Genre: Black Comedy. Lonely man gets less lonely by turning back towards humanity
Writer: Erlend Loe
Director: Rune Denstad Langlo
North opens with us staring face to face with the films hero, Jomar (Anders Baasmo Christiansen).
Our first impression? A vacant brutish man; the lonely operator of a ski lift.
Jomar seams to be suffering from a series of psychological problems including a paralyzing anxiety disorder that causes him to fear leaving his life in the ski park; once a professional skier, now addicted to pills and booze.
When a former friend comes to visit we discover the heart of Jomar’s problems. Jomar’s ex girlfriend left him for his best friend, they now live in a small village in the far north with his four year old son. His friend urges him to come with him to see his son but Jomar’s anxiety disorder prevents him from making the journey.
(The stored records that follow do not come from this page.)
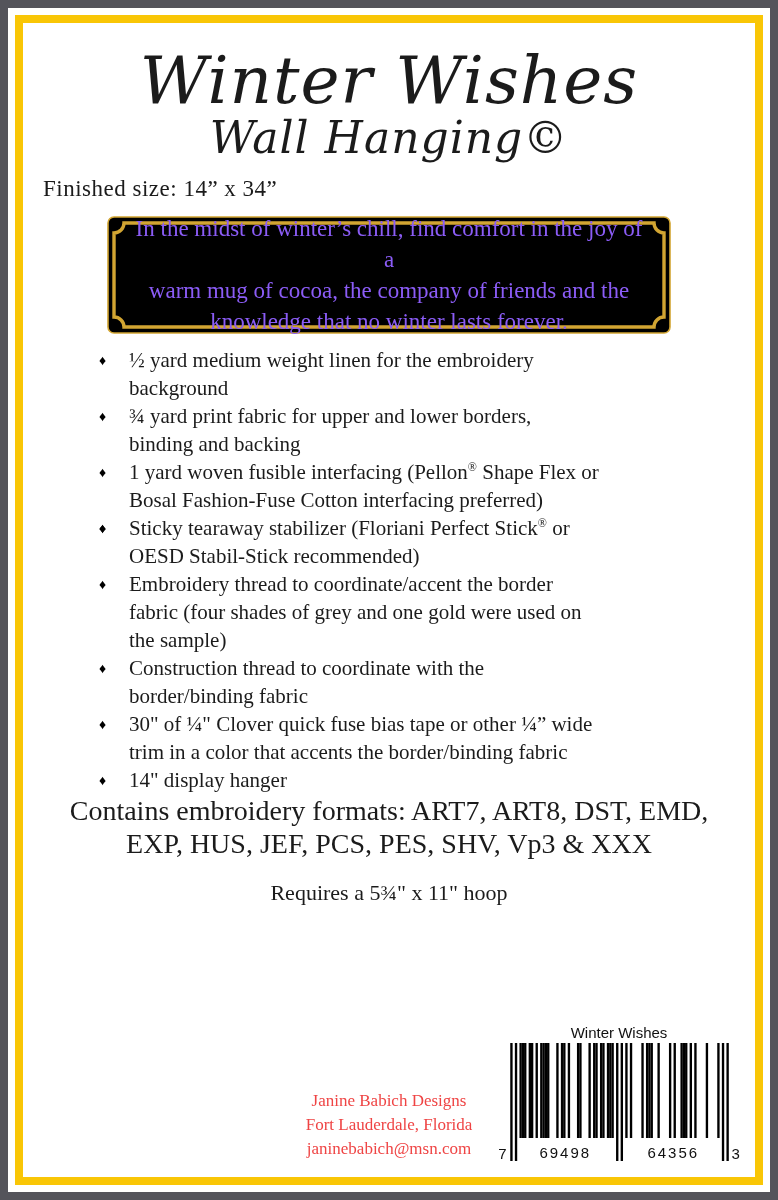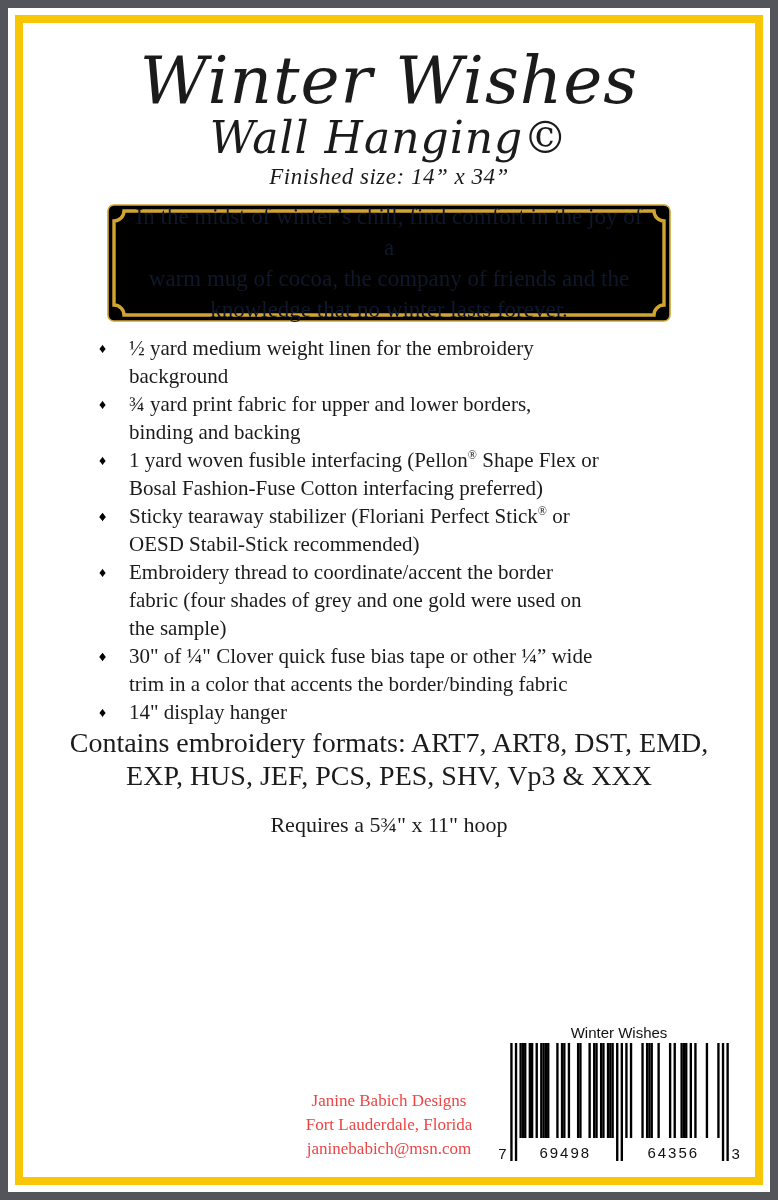--- a/index.html
+++ b/index.html
@@ -32,7 +32,7 @@
     font-size:44px;line-height:1.0;margin-top:2px;letter-spacing:1px;
   }
   .finished{
-    text-align:center;font-size:23px;margin-top:4px;letter-spacing:.5px;font-style:italic;
+    text-align:left;font-size:23px;margin-top:16px;letter-spacing:.5px;
   }
   .quote-box{
     width:564px;height:118px;margin:14px auto 0;position:relative;

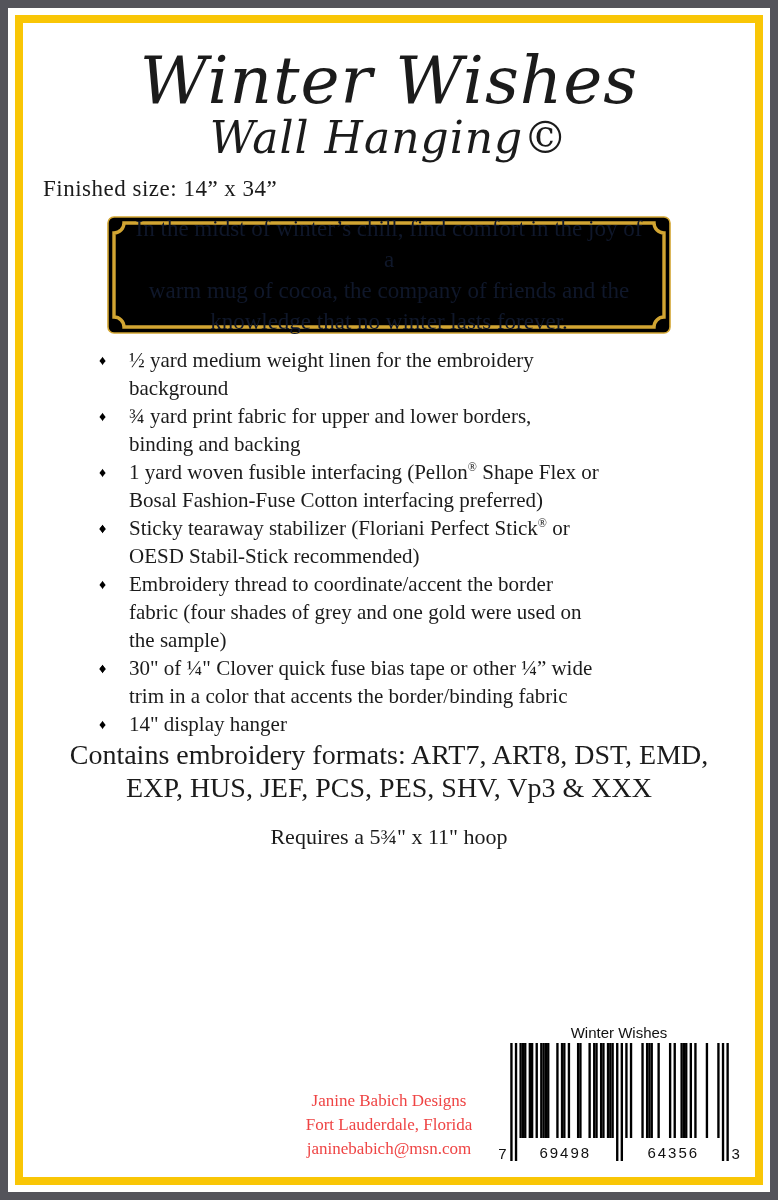--- a/index.html
+++ b/index.html
@@ -41,7 +41,7 @@
   .quote-frame{position:absolute;left:0;top:0;}
   .quote-text{
     position:relative;text-align:center;font-size:23px;line-height:31px;
-    white-space:pre-line;color:#0f172a;padding:0 26px;
+    white-space:pre-line;color:#8b5cf6;padding:0 26px;
   }
   .shop-head{
     text-align:center;font-size:27px;margin-top:24px;letter-spacing:.5px;

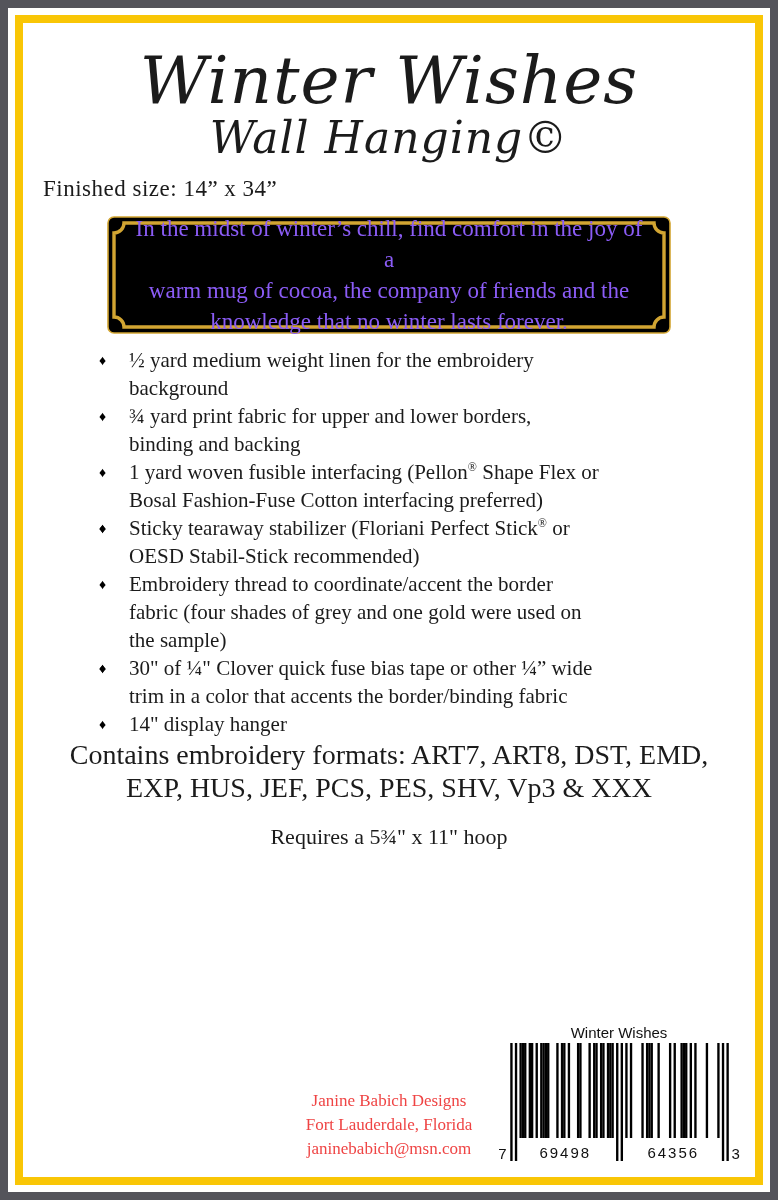--- a/index.html
+++ b/index.html
@@ -115,7 +115,8 @@
           <li><span class="bullet">♦</span><span class="li-text"><span>Embroidery thread to coordinate/accent the border
 fabric </span><span class="it">(four shades of grey and one gold were used on
 the sample)</span></span></li>
-          <li><span class="bullet">♦</span></li>
+          <li><span class="bullet">♦</span><span class="li-text"><span>Construction thread to coordinate with the
+border/binding fabric</span></span></li>
           <li><span class="bullet">♦</span><span class="li-text"><span>30" of ¼" Clover quick fuse bias tape or other ¼” wide
 trim in a color that accents the border/binding fabric</span></span></li>
           <li><span class="bullet">♦</span><span class="li-text"><span>14" display hanger</span></span></li>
Though combined act of stupidity and laziness Jomar finds himself homeless, releasing him from the bird-cage of security; he begins his journey north on a snow mobile.
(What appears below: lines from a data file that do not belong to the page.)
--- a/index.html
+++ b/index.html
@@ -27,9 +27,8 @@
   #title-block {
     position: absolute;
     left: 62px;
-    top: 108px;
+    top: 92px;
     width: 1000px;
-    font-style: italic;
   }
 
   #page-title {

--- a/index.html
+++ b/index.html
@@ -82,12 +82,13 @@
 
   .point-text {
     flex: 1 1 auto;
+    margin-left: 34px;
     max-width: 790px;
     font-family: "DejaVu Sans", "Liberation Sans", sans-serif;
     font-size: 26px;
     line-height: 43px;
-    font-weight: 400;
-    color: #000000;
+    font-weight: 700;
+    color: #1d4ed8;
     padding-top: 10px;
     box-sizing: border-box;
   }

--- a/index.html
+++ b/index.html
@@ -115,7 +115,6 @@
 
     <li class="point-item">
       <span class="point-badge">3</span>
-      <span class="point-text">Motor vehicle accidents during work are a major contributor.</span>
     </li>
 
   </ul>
His journey brings him in contact with a range of absurd characters, who, while they could not be more varied, all share the deep loneliness of isolation. Though mostly at first they seem to be insane, in there own particular ways the humanity that comes through their connection with Jomar is genuinely touching, and some unlikely frienships are forged. With the help of these new friends, our protaganist manages to maintain his alcoholism which gets him into a hilarious situation involving a young homophobic man who introduces Jomar to a novel way of getting drunk with limited resources. It includes an electric razor, sandpaper and a couple of tampons, but i’ll stop there lest you try it at home.
Filmed in some desperately horrendous conditions, North is a beautiful story of a journey of love and longing. The films conclusion is both understated and magnificent.
I left the film smiling and wondering if I could get up to the snow this year.